Piles of garbage with a foul stench: Havana is facing a garbage management crisis, another symptom of the shortage of fuel and spare parts from which the island is suffering, in the grip of serious economic difficulties.
Every day, in the city of 2.1 million people, more than 30,000 cubic metres of waste accumulate, 7,000 more than a year ago, according to official figures.
“My kitchen faces the bins, we have to cover everything because otherwise we eat dirt and midges,” Lissette Valle, a 40-year-old housewife from the central Cerro neighbourhood, told AFP.
With no bins, neighbours throw their bags of rubbish directly under her window, worsening the already pervasive stench caused by the sewage overflowing from the sewers.
According to data from the provincial directorate of communal services, the capital currently has only 57% of the equipment – including 100 dump trucks – intended for waste collection.
Supplied by Japan, the vehicles began to break down last year. Due to the US embargo, it is impossible to obtain the parts needed to repair them, local authorities recently explained to the state newspaper Granma.

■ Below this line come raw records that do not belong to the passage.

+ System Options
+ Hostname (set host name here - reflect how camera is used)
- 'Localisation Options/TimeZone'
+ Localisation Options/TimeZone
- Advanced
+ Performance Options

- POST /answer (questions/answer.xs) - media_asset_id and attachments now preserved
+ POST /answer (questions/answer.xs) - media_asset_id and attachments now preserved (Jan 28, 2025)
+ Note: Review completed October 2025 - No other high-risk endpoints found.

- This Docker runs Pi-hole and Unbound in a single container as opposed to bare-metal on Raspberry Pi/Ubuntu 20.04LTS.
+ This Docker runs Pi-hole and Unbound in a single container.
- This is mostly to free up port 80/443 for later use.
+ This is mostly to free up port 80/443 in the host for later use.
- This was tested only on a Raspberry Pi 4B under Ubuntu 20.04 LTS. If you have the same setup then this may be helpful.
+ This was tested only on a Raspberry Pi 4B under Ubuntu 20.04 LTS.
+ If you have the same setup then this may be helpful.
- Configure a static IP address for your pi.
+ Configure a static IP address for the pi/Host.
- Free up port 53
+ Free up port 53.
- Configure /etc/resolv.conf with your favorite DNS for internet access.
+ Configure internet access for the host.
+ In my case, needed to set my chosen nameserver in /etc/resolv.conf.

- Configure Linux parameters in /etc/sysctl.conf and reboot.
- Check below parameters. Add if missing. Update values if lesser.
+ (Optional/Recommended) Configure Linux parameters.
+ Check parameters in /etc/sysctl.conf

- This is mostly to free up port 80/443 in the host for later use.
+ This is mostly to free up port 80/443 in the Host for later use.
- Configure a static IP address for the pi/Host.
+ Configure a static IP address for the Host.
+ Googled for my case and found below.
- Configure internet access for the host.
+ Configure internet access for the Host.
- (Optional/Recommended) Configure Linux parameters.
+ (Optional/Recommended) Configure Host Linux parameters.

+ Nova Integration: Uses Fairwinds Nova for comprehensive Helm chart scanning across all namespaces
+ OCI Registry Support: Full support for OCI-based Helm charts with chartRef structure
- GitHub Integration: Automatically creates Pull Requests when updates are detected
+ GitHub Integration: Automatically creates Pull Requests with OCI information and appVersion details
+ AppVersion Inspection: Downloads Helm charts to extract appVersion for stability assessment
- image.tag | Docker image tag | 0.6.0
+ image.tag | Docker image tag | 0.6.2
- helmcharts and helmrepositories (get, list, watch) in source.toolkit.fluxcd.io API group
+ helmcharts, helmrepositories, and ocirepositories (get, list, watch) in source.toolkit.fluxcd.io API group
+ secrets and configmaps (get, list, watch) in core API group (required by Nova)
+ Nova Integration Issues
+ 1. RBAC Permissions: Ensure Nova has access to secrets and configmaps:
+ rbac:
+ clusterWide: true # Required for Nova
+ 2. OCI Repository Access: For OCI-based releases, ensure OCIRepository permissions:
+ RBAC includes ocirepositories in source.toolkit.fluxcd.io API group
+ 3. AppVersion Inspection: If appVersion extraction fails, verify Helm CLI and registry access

In addition, the severe gasoline shortage that has affected the communist island since 2023 complicates collection. “There is a problem that is hitting us: fuel,” Miguel Gutiérrez Lara, head of supervision and inspection in Havana, notes in Granma.
A pile of garbage on a street in Havana, on August 21, 2024 in Cuba © AFP – YAMIL LAGE
The latter also highlights the lack of workers in the sector due to low wages.
At least five of Havana's 15 neighborhoods do not have a garbage collection coordinator and are therefore in a “complex situation,” he assures.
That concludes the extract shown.